* [WORK TASK] Go through each line of the records below and count those with the word "tlabel". Give only the count.

Stored data:
──────

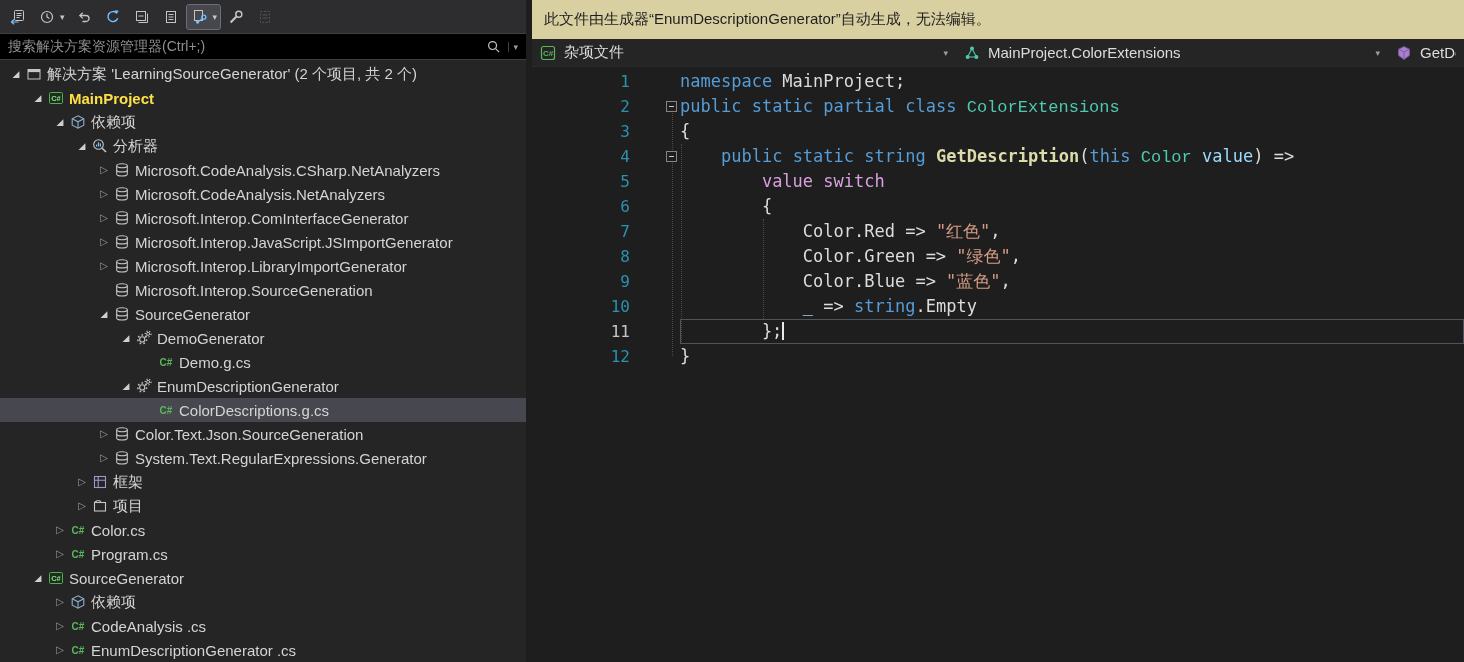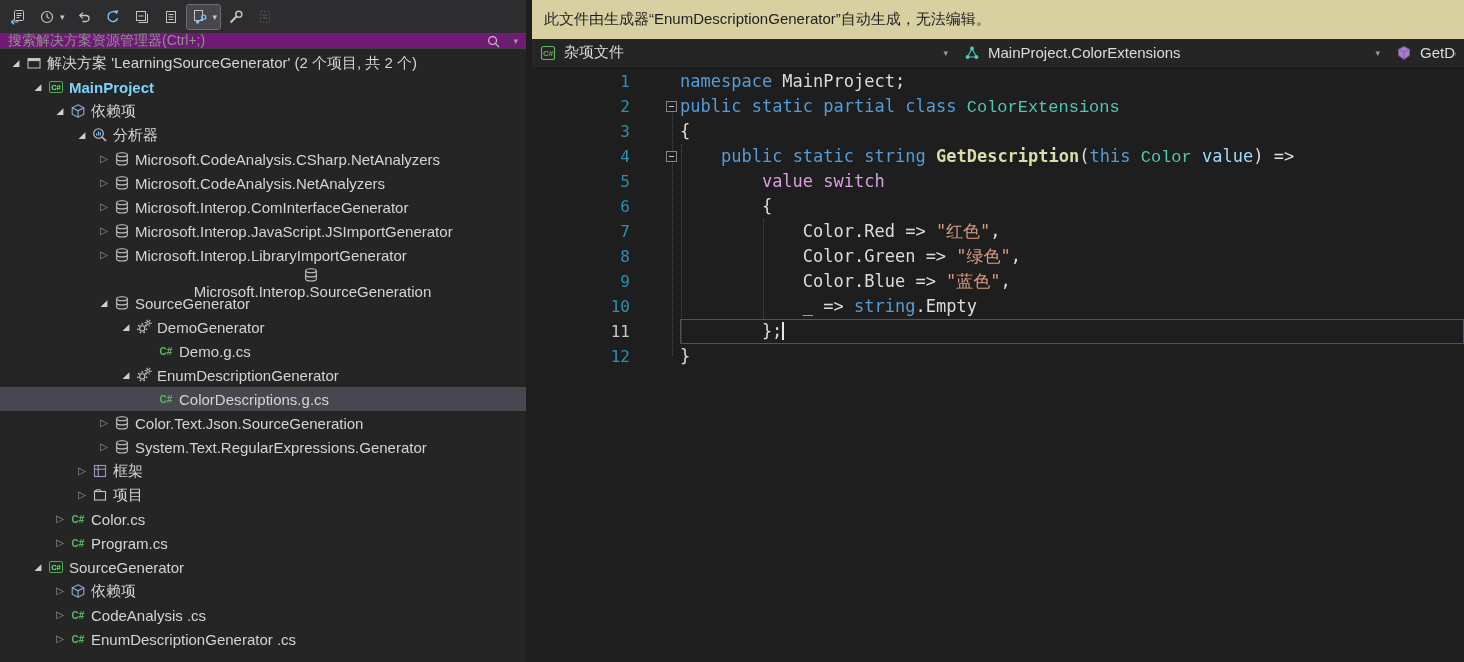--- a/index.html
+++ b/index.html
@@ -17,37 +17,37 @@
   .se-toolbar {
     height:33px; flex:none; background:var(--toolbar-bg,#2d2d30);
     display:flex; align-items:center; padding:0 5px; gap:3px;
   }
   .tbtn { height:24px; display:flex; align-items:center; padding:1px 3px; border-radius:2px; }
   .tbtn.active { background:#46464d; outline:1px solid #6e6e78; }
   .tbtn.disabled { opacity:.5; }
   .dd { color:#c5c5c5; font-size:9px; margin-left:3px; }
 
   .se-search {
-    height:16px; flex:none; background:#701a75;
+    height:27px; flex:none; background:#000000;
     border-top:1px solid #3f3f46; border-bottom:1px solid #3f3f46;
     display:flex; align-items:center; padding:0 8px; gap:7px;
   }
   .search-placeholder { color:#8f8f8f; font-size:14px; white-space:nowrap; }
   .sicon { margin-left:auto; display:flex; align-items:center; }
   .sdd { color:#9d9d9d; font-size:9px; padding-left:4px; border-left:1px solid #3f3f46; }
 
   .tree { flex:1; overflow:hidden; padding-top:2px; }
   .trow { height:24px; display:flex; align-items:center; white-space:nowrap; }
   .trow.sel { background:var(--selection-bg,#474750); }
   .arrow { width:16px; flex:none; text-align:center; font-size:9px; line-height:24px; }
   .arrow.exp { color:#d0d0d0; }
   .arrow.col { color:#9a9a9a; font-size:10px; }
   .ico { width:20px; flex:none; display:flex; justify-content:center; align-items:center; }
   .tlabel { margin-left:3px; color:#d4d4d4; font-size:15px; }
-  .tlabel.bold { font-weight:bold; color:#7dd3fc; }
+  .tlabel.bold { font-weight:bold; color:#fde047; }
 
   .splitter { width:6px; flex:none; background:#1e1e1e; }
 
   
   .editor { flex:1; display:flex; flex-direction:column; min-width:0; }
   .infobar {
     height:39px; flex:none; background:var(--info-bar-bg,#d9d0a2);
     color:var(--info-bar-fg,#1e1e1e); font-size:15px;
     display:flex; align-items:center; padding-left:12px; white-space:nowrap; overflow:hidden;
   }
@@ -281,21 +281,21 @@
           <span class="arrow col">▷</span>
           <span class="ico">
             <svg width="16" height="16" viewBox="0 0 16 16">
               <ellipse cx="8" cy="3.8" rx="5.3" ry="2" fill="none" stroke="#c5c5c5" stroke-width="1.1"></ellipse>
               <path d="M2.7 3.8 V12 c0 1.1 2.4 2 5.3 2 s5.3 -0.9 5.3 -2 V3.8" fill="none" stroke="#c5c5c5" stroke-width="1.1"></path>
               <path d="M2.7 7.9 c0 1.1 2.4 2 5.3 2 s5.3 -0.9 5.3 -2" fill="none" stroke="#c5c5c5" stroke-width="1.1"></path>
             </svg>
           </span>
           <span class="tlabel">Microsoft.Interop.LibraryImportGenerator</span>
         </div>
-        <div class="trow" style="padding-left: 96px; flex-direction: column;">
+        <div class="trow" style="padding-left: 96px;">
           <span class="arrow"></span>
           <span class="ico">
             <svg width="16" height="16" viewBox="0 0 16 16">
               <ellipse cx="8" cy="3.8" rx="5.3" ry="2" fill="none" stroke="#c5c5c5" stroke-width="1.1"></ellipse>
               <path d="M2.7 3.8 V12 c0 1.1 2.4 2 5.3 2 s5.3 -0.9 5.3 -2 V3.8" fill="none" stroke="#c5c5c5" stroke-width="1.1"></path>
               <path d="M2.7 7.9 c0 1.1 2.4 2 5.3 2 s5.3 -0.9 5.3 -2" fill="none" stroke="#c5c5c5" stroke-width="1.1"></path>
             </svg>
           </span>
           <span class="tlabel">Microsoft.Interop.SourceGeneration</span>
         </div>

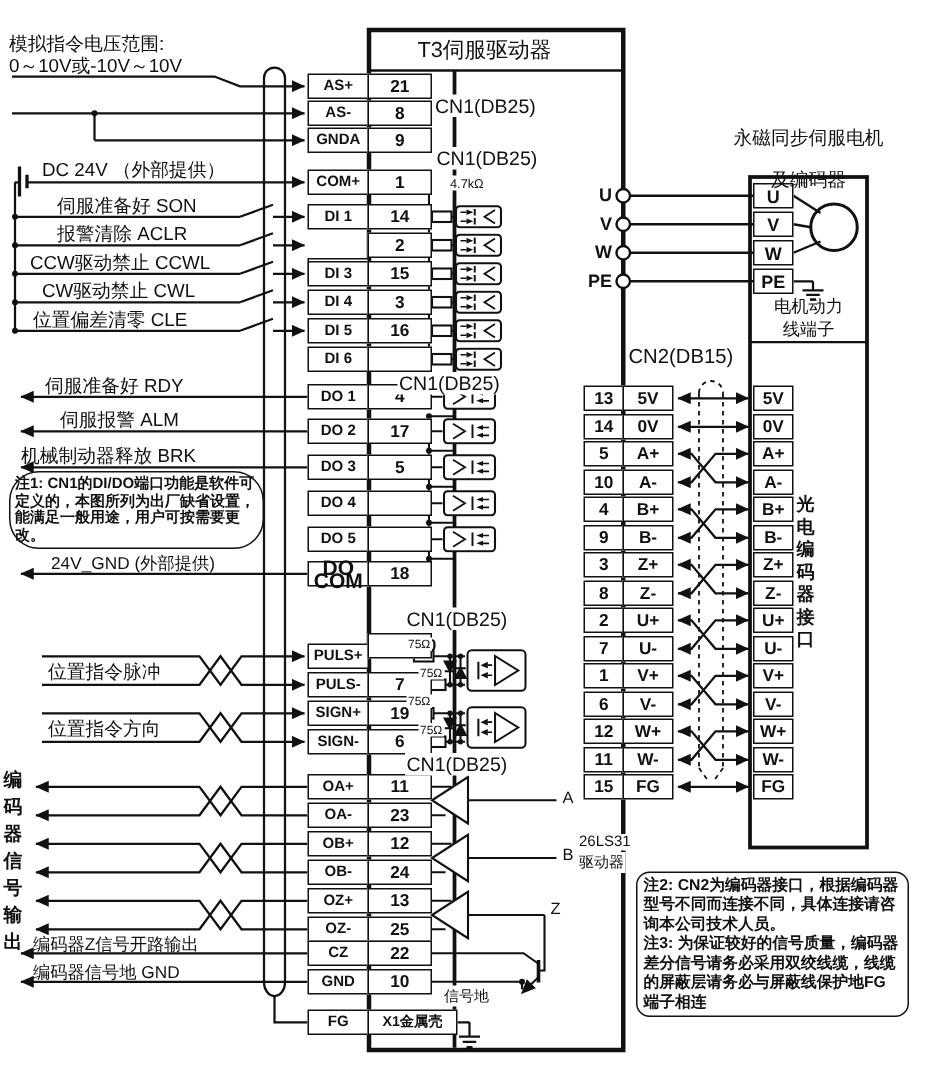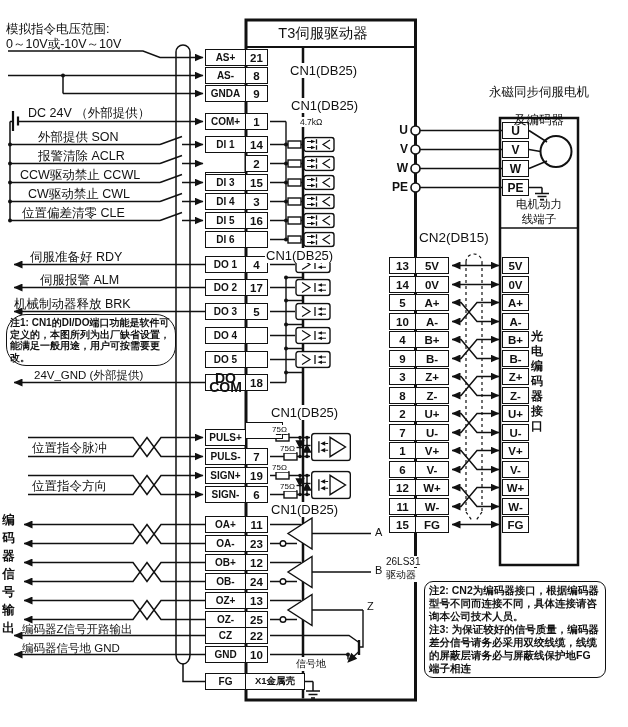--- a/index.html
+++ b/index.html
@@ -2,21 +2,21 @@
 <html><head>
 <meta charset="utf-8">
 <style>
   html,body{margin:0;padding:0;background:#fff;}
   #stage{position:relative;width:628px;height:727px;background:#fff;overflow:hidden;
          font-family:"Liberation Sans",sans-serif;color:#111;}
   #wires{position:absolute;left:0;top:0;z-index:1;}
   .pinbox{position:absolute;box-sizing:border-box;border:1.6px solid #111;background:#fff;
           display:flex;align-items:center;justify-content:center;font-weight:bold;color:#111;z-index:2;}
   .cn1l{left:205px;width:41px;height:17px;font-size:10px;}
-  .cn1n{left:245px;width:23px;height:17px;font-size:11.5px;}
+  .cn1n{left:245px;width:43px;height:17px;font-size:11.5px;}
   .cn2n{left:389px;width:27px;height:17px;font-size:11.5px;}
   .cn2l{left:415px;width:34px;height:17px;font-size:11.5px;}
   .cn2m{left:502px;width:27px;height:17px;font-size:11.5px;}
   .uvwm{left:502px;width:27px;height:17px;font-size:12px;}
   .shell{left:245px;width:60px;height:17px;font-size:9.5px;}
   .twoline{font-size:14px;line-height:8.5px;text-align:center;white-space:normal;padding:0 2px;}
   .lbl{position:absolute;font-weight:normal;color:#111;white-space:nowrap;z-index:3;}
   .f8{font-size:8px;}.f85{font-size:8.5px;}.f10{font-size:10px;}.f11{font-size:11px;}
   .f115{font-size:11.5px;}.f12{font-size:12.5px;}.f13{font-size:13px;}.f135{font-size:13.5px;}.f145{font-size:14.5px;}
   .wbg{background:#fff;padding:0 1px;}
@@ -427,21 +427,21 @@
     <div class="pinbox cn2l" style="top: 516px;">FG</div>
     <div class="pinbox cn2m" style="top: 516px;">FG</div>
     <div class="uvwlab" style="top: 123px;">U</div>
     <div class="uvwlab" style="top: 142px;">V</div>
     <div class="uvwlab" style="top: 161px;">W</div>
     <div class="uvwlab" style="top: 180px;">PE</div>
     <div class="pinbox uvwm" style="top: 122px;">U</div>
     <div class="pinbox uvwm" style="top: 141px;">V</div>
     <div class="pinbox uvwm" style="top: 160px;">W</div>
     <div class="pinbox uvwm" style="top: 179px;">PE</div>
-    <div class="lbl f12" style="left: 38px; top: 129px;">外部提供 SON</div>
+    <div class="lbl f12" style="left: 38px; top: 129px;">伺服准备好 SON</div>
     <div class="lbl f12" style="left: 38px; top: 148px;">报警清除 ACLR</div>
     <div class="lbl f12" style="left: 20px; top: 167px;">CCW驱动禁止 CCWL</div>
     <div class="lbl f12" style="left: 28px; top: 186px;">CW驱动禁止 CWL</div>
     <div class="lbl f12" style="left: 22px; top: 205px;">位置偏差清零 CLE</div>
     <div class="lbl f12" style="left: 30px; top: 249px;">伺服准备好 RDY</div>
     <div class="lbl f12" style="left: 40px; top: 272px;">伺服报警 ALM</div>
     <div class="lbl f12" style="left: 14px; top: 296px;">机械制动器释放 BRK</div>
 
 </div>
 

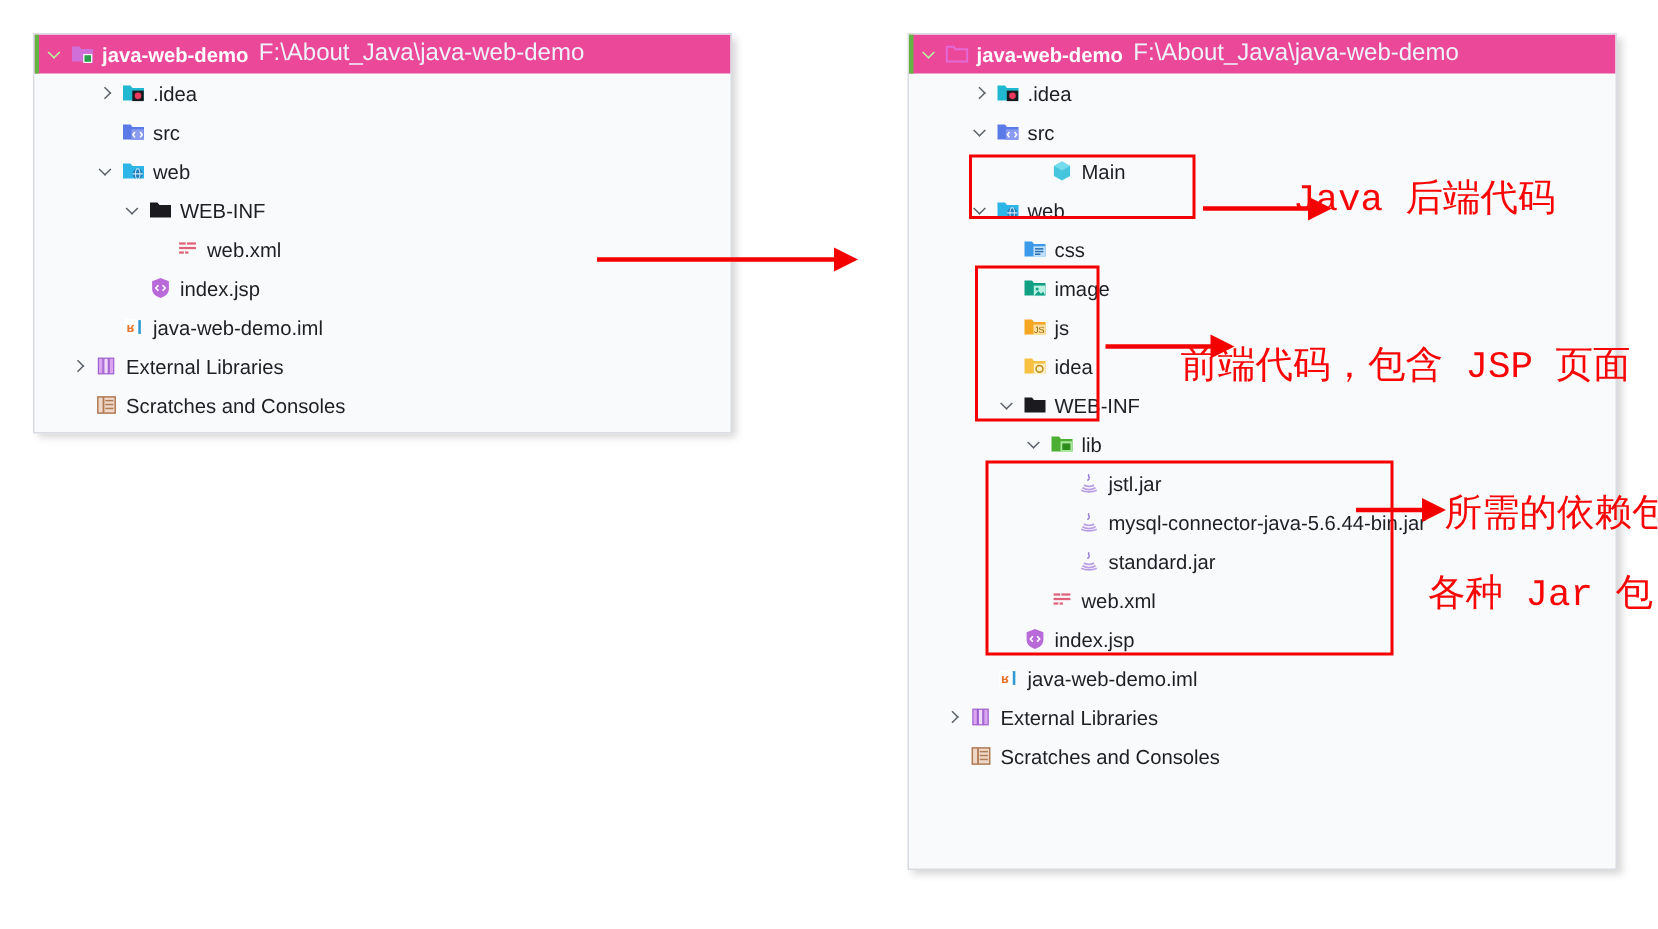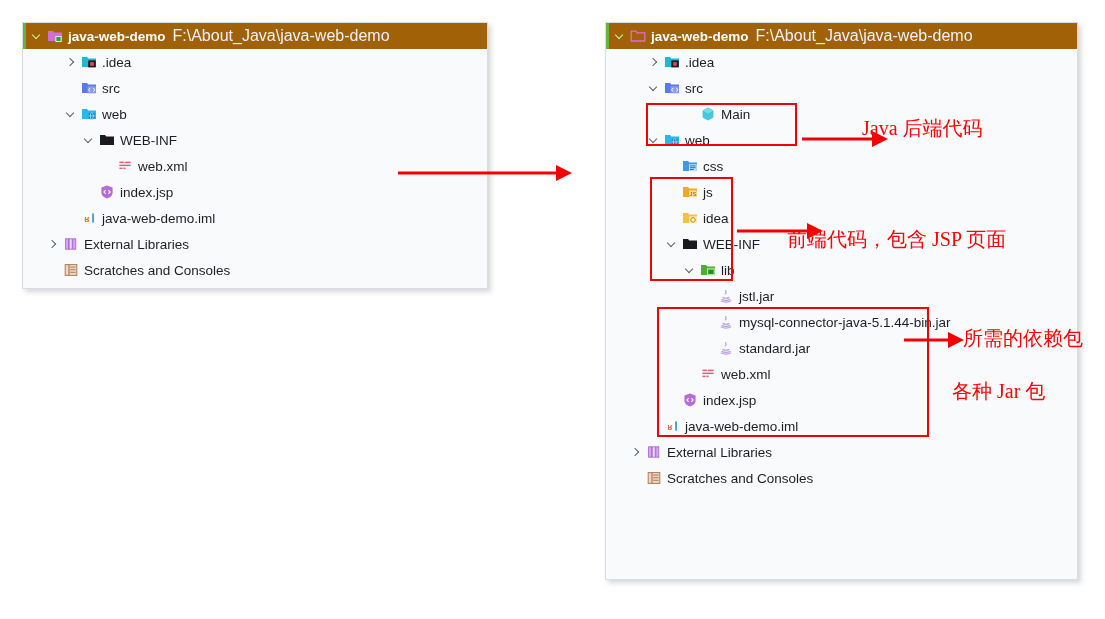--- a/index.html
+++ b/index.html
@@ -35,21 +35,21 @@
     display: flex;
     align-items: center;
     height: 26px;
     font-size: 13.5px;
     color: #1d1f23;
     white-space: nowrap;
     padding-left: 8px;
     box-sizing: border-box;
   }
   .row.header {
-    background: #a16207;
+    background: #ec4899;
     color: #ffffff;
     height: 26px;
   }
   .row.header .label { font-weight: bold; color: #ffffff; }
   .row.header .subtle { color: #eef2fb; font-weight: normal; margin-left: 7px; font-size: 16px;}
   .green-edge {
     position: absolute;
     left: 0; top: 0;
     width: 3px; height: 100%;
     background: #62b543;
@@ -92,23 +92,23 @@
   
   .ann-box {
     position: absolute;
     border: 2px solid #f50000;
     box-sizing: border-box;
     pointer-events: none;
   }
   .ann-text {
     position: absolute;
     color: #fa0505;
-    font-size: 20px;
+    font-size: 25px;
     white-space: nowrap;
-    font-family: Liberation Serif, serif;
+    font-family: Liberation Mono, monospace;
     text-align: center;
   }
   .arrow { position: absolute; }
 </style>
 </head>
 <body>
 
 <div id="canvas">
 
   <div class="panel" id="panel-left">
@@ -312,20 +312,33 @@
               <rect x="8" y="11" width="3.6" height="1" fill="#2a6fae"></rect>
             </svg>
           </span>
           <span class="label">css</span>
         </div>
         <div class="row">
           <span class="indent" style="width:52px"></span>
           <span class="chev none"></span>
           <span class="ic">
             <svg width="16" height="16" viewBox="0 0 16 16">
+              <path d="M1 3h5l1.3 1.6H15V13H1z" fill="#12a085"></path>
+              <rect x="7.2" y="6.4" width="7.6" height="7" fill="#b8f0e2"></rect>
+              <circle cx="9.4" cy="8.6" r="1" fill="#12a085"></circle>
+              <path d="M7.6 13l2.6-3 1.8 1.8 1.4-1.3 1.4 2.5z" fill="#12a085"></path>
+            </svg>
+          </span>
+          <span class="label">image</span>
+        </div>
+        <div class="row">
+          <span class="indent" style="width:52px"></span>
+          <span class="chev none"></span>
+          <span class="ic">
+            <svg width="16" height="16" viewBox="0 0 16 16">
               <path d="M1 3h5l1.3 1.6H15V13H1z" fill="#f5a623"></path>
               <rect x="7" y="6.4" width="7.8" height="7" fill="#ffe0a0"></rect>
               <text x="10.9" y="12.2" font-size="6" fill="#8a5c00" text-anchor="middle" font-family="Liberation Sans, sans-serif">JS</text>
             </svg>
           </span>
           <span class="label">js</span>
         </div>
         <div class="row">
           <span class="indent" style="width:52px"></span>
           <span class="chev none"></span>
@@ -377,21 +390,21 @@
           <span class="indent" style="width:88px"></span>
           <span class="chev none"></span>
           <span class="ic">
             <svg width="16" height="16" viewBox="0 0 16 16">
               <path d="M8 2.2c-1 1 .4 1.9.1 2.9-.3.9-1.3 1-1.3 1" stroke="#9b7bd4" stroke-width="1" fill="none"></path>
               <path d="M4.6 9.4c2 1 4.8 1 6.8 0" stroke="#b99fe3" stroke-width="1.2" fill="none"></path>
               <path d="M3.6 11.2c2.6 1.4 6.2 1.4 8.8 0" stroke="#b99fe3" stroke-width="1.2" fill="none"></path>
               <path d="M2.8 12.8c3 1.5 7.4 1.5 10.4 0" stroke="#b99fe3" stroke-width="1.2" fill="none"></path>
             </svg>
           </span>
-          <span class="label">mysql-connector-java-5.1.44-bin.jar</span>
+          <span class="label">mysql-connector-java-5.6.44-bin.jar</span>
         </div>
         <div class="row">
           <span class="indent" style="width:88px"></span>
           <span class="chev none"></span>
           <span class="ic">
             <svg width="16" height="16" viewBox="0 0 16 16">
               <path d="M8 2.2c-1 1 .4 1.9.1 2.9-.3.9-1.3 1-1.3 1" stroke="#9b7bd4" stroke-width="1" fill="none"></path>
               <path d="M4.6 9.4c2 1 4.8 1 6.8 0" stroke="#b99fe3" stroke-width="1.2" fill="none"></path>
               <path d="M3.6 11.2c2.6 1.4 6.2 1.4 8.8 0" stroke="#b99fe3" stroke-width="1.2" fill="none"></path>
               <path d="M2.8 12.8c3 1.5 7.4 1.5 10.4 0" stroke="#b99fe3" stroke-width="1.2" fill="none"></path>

──────

* [THE COMPLETED TASK] 5